Keormasan

ORIENTASI
NU Tidak Bisa Lepas dari Politik


Nahdlatul Ulama tidak bisa dilepaskan dari aktivitas politik. Namun, politik yang dilakukan NU adalah politik keumatan dan kebangsaan berdasarkan amar makruf nahi mungkar atau mendorong kebaikan mencegah keburukan, bukan politik untuk memperoleh kekuasaan.

Hal itu disampaikan Ketua Umum Tanfidziyah Pengurus Besar NU KH Hasyim Muzadi sebagai bagian dari Laporan Pertanggungjawaban PBNU Periode 2004-2009 di Aula Asrama Haji Sudiang, Makassar, Sulawesi Selatan, Rabu (24/3) malam. Hadir dalam penyampaian laporan itu Rais Aam PBNU KH MA Sahal Mahfudz, Wakil Rais Aam KH Tholchah Hasan, dan Katib Aam Nasarudin Umar.
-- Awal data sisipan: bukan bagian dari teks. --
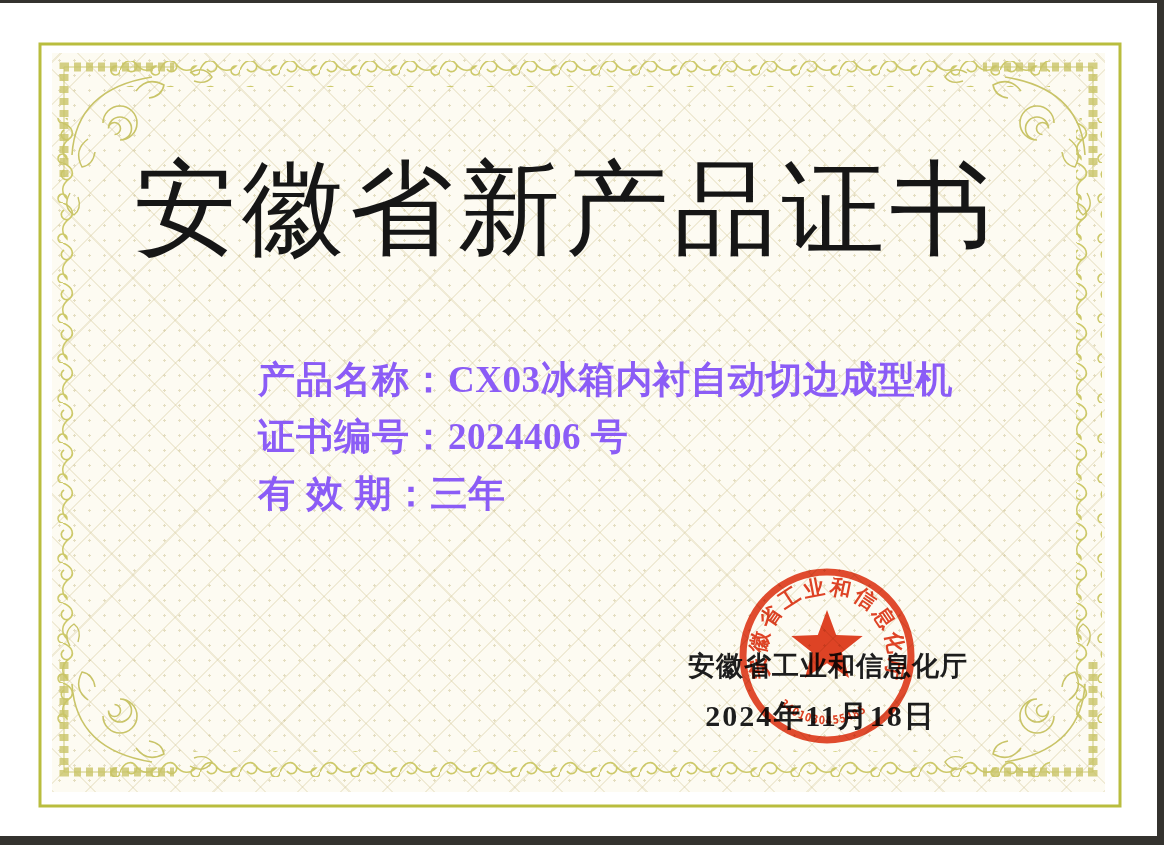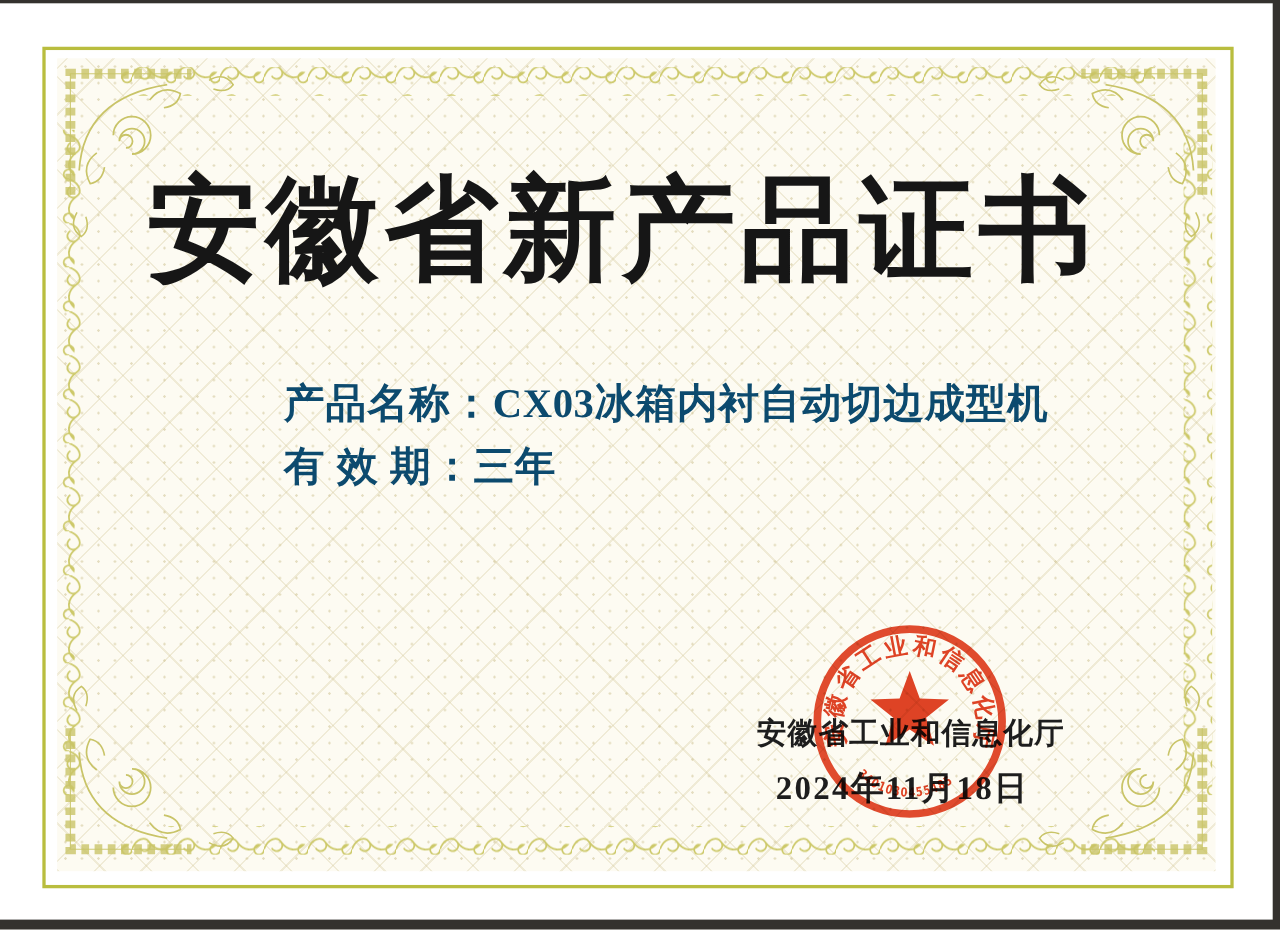--- a/index.html
+++ b/index.html
@@ -28,7 +28,7 @@
     position:absolute;left:0;top:138px;width:1131px;
     text-align:center;
     font-family:"DejaVu Sans","Liberation Sans",sans-serif;
-    font-weight:700;font-size:103px;letter-spacing:5px;
+    font-weight:400;font-size:103px;letter-spacing:5px;
     color:#161616;white-space:nowrap;
   }
   .fields{

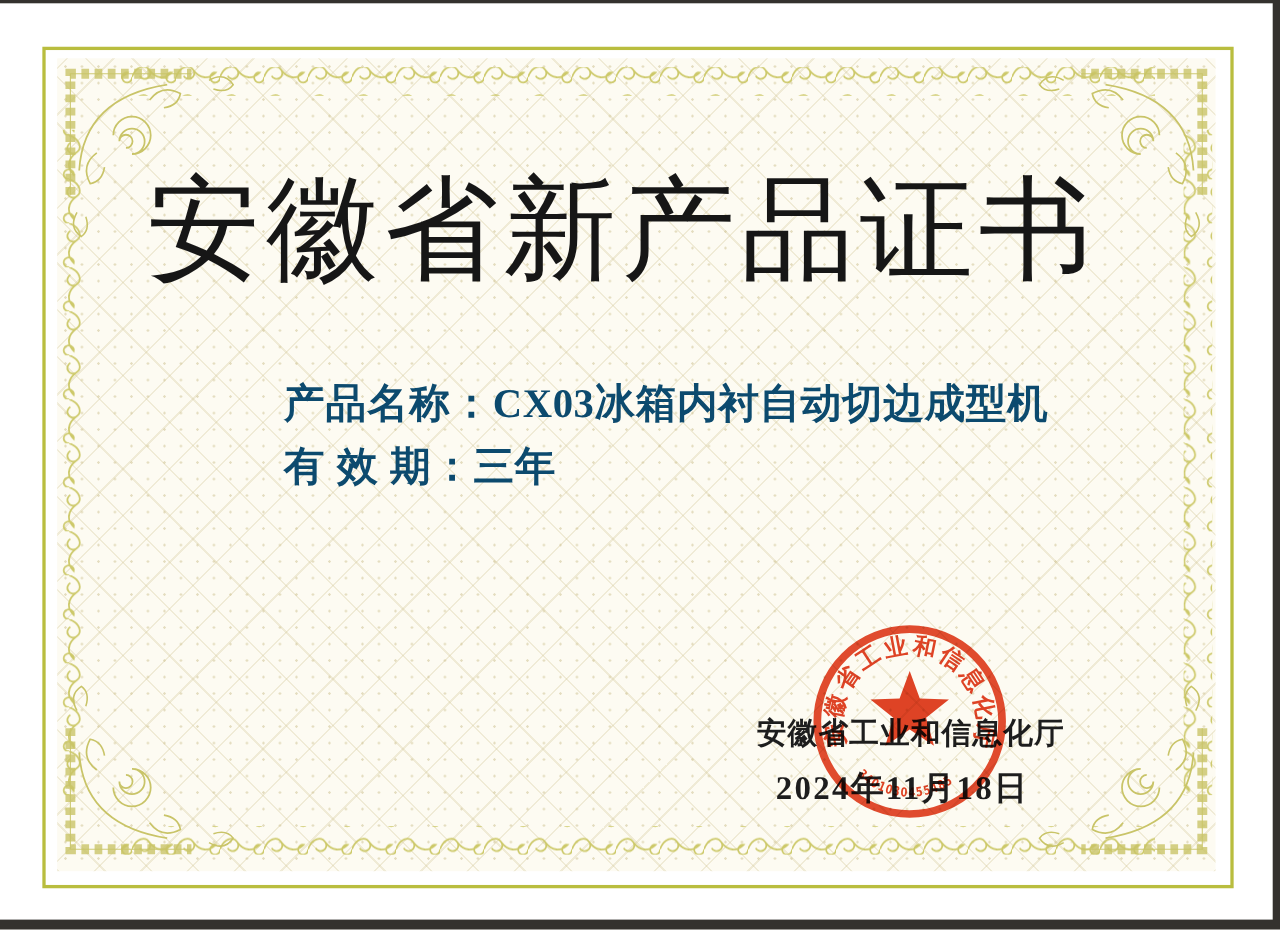--- a/index.html
+++ b/index.html
@@ -32,8 +32,8 @@
     color:#161616;white-space:nowrap;
   }
   .fields{
-    position:absolute;left:258px;top:336px;
-    font-size:37px;font-weight:bold;color:#0c4a6e;
+    position:absolute;left:258px;top:348px;
+    font-size:37px;font-weight:bold;color:#8b5cf6;
   }
   .field-row{height:57px;line-height:57px;white-space:nowrap;}
   .field-label{letter-spacing:1px;}

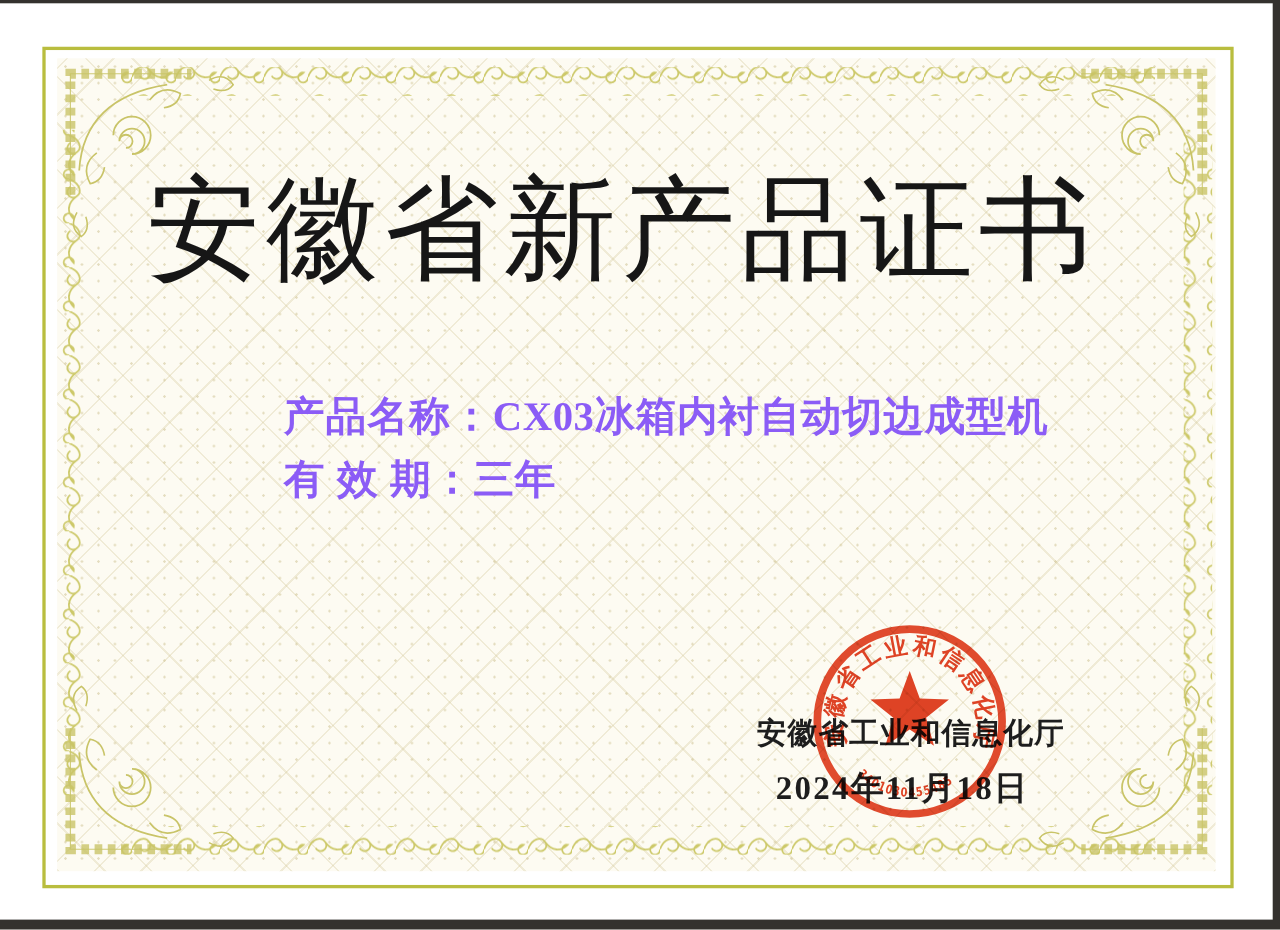--- a/index.html
+++ b/index.html
@@ -99,6 +99,9 @@
       <span class="field-label">产品名称：</span><span class="field-value">CX03冰箱内衬自动切边成型机</span>
     </div>
     <div class="field-row">
+      <span class="field-label">证书编号：</span><span class="field-value">2024406 号</span>
+    </div>
+    <div class="field-row">
       <span class="field-label">有 效 期：</span><span class="field-value">三年</span>
     </div>
   </div>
Laporan yang disampaikan dengan retorika yang menarik itu mengundang tepuk tangan sejumlah peserta muktamar. Saat pimpinan sidang Nasarudin Umar menanyakan apakah laporan itu bisa diterima, semua peserta muktamar secara aklamasi menerima laporan pertanggungjawaban itu.

Namun, prinsip politik NU itu sering dimaknai berbeda oleh kelompok-kelompok tertentu di luar NU berdasarkan kepentingan masing-masing. Ada kelompok di luar NU yang benar-benar menjadikan NU sebagai kekuatan masyarakat sipil, tetapi ada pula kelompok yang tidak senang NU berpolitik karena akan mengganggu kepentingan politik mereka. Selain itu, ada pula kelompok yang tidak menginginkan NU berpolitik dengan alasan ideologis, yaitu lepasnya hubungan antara agama dan negara.
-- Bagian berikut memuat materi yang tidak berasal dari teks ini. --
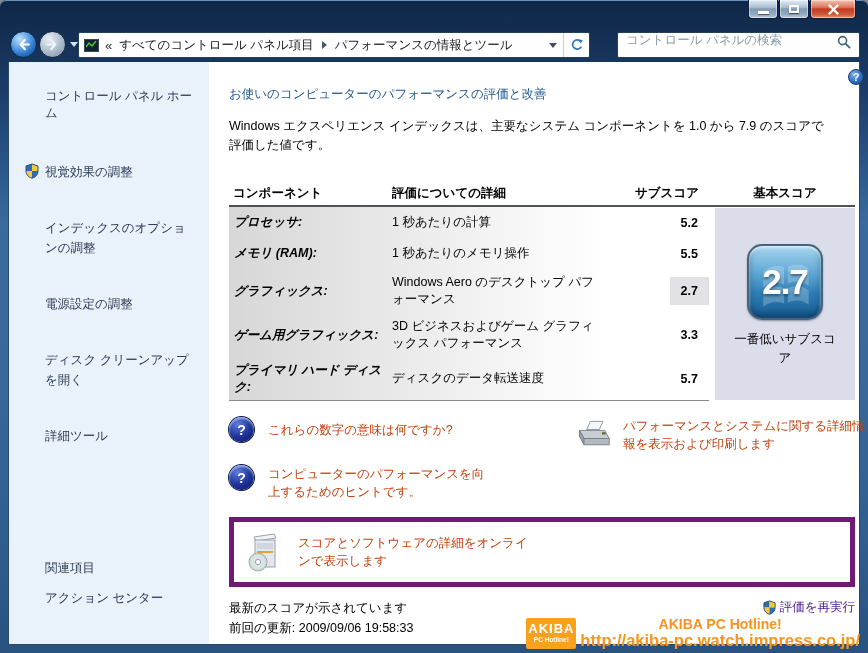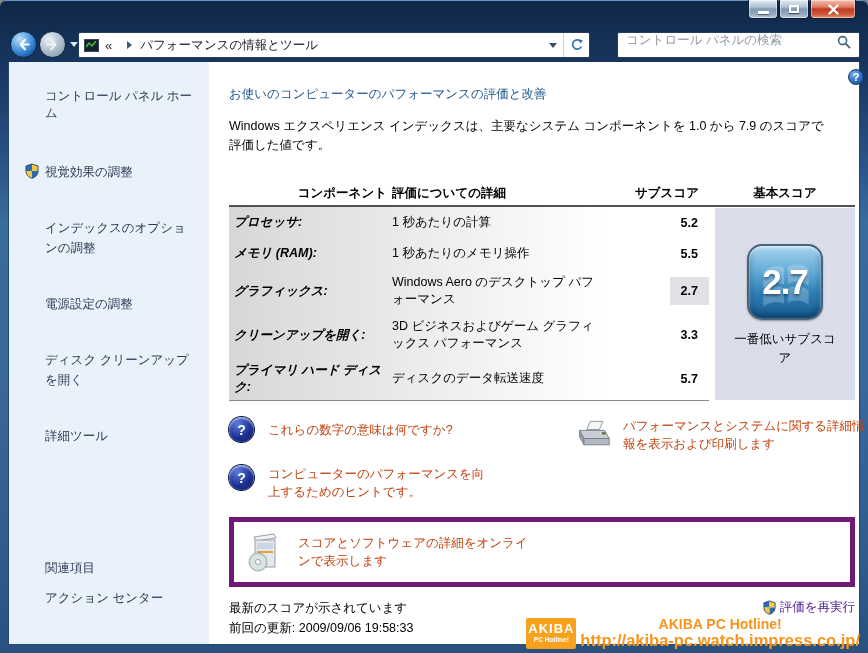--- a/index.html
+++ b/index.html
@@ -155,6 +155,7 @@
           </svg>
       </span>
       <span class="crumb-chevrons">«</span>
+      <span class="crumb">すべてのコントロール パネル項目</span>
       <span class="crumb-sep"></span>
       <span class="crumb">パフォーマンスの情報とツール</span>
       <span class="addr-spacer"></span>

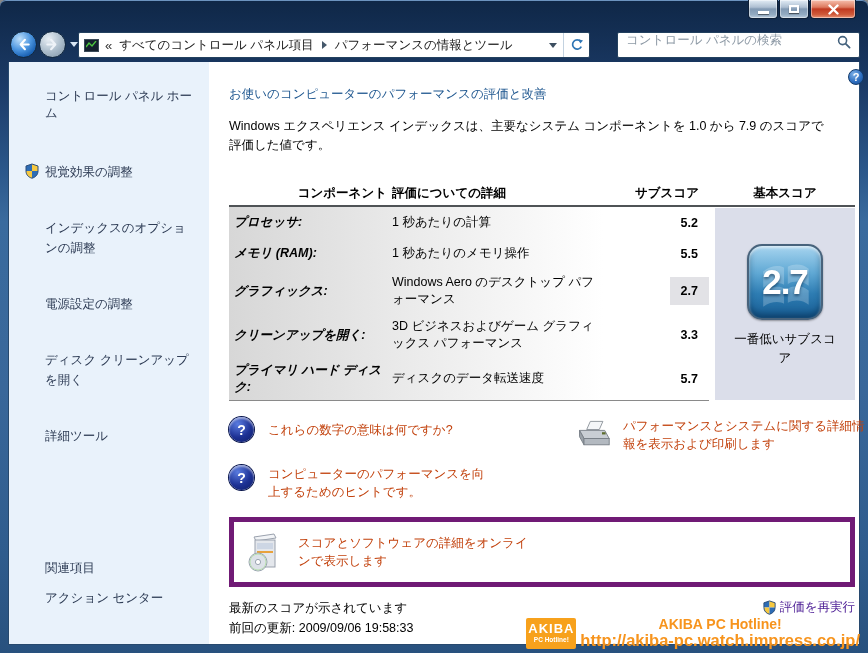--- a/index.html
+++ b/index.html
@@ -61,7 +61,7 @@
   
   .wei-table{position:relative;margin-top:26px;width:626px;}
   .thead{display:flex;height:26px;align-items:center;border-bottom:2px solid #4f5356;font-weight:bold;font-size:12.5px;}
-  .thead .col-c{width:158px;padding-left:4px;text-align:right;}
+  .thead .col-c{width:158px;padding-left:4px;}
   .thead .col-d{width:215px;padding-left:5px;}
   .thead .col-s{width:107px;text-align:right;padding-right:10px;}
   .thead .col-b{width:140px;text-align:center;margin-left:6px;}

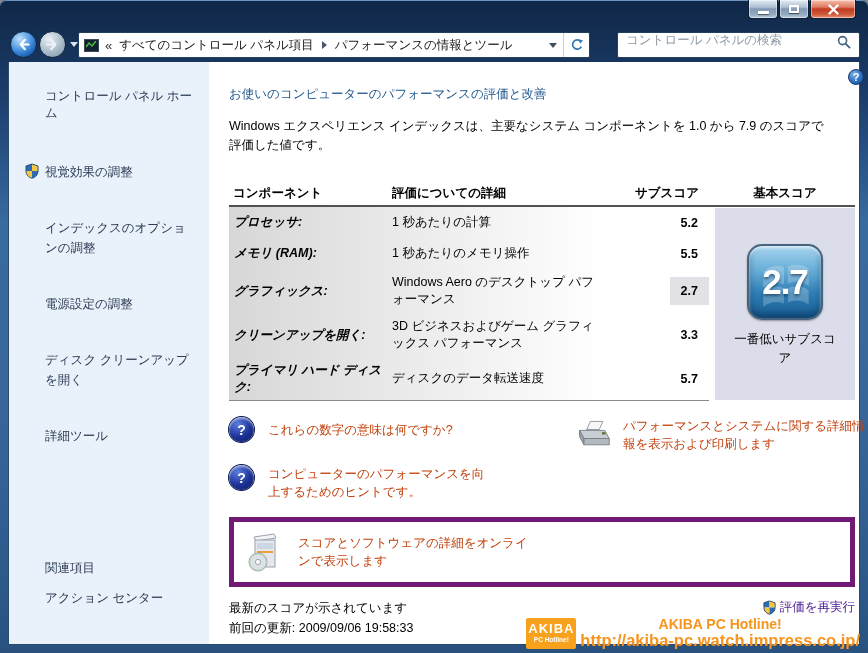--- a/index.html
+++ b/index.html
@@ -245,7 +245,7 @@
             <span class="ts"><span class="hl">2.7</span></span>
           </div>
           <div class="trow r-m">
-            <span class="tc">クリーンアップを開く:</span>
+            <span class="tc">ゲーム用グラフィックス:</span>
             <span class="td">3D ビジネスおよびゲーム グラフィックス パフォーマンス</span>
             <span class="ts"><span>3.3</span></span>
           </div>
Menurut Hasyim, amanat Muktamar Ke-31 NU di Boyolali, Jawa Tengah, pada 2004 bukan membuat NU steril dari politik, tetapi menata politik NU berdasarkan rasionalitas dan akhlak. Karena itu, perdebatan yang selama ini mengemuka, apakah NU bisa berpolitik atau tidak seharusnya, tetapi bagaimana berpolitik secara arif atau tidak.

Persoalan Khittah (Dasar) NU juga dimaknai berbeda-beda. Menurut Hasyim, jika dalam pemilu kepala daerah (pilkada) yang didukung NU menang, dianggap tidak melanggar Khittah NU. Namun, jika calon yang didukung dalam pilkada kalah, itu dianggap tidak khittah.

Pengurus juga mencermati, banyak kader NU yang terjun di politik praktis hanya ingat terhadap NU jika akan bertarung dalam pemilu atau partainya menghadapi masalah. Namun, saat berhasil menduduki jabatan politik, mereka lupa dengan NU.

Di Jakarta, Rektor Universitas Islam Negeri Syarif Hidayatullah Komaruddin Hidayat berpendapat, NU tidak mungkin bisa lepas dari wilayah politik dan sosial sebab mereka sangat kuat. Negara memang membutuhkan NU.

”Namun, peran politik NU lebih pada politik moral dan kebudayaan, bukan politik praktis,” kata Komaruddin.